Requirement: A copy is needed of each line in the records that has the word "based".
===== Given entries
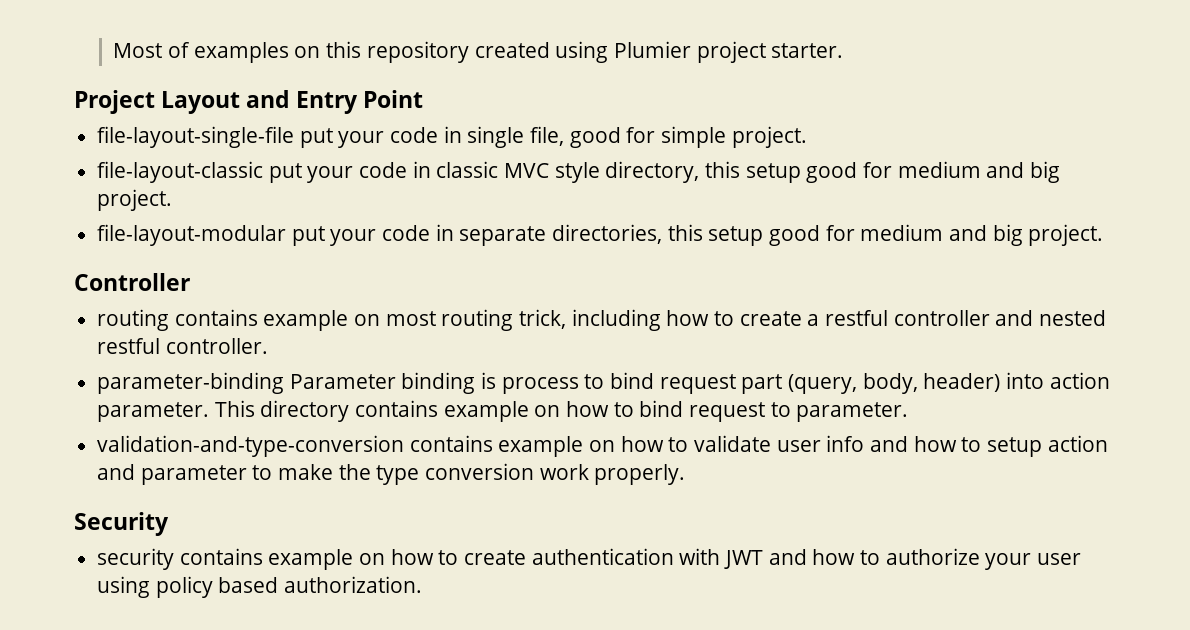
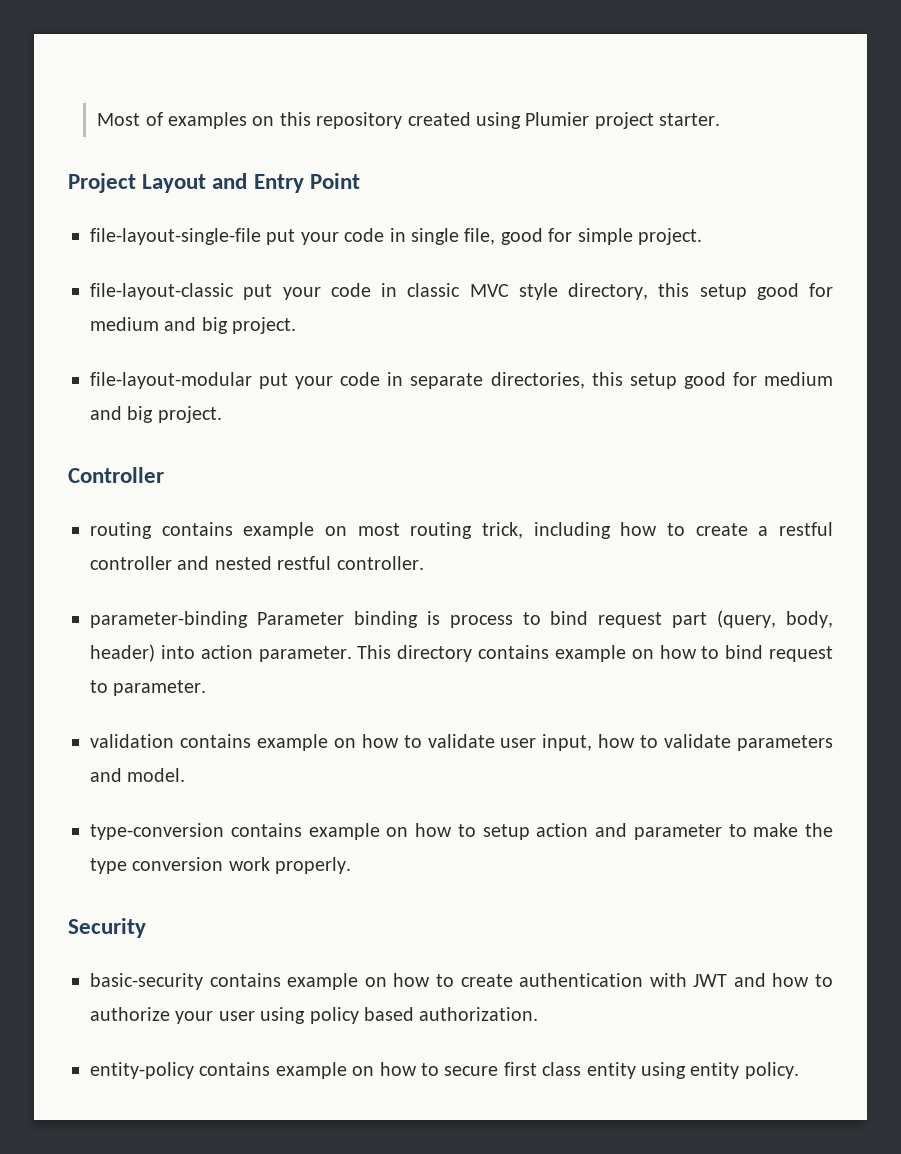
- validation-and-type-conversion contains example on how to validate user info and how to setup action and parameter to make the type conversion work properly.
+ validation contains example on how to validate user input, how to validate parameters and model.
+ type-conversion contains example on how to setup action and parameter to make the type conversion work properly.
- security contains example on how to create authentication with JWT and how to authorize your user using policy based authorization.
+ basic-security contains example on how to create authentication with JWT and how to authorize your user using policy based authorization.
+ entity-policy contains example on how to secure first class entity using entity policy.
==========
Finished exercise:
- security contains example on how to create authentication with JWT and how to authorize your user using policy based authorization.
+ basic-security contains example on how to create authentication with JWT and how to authorize your user using policy based authorization.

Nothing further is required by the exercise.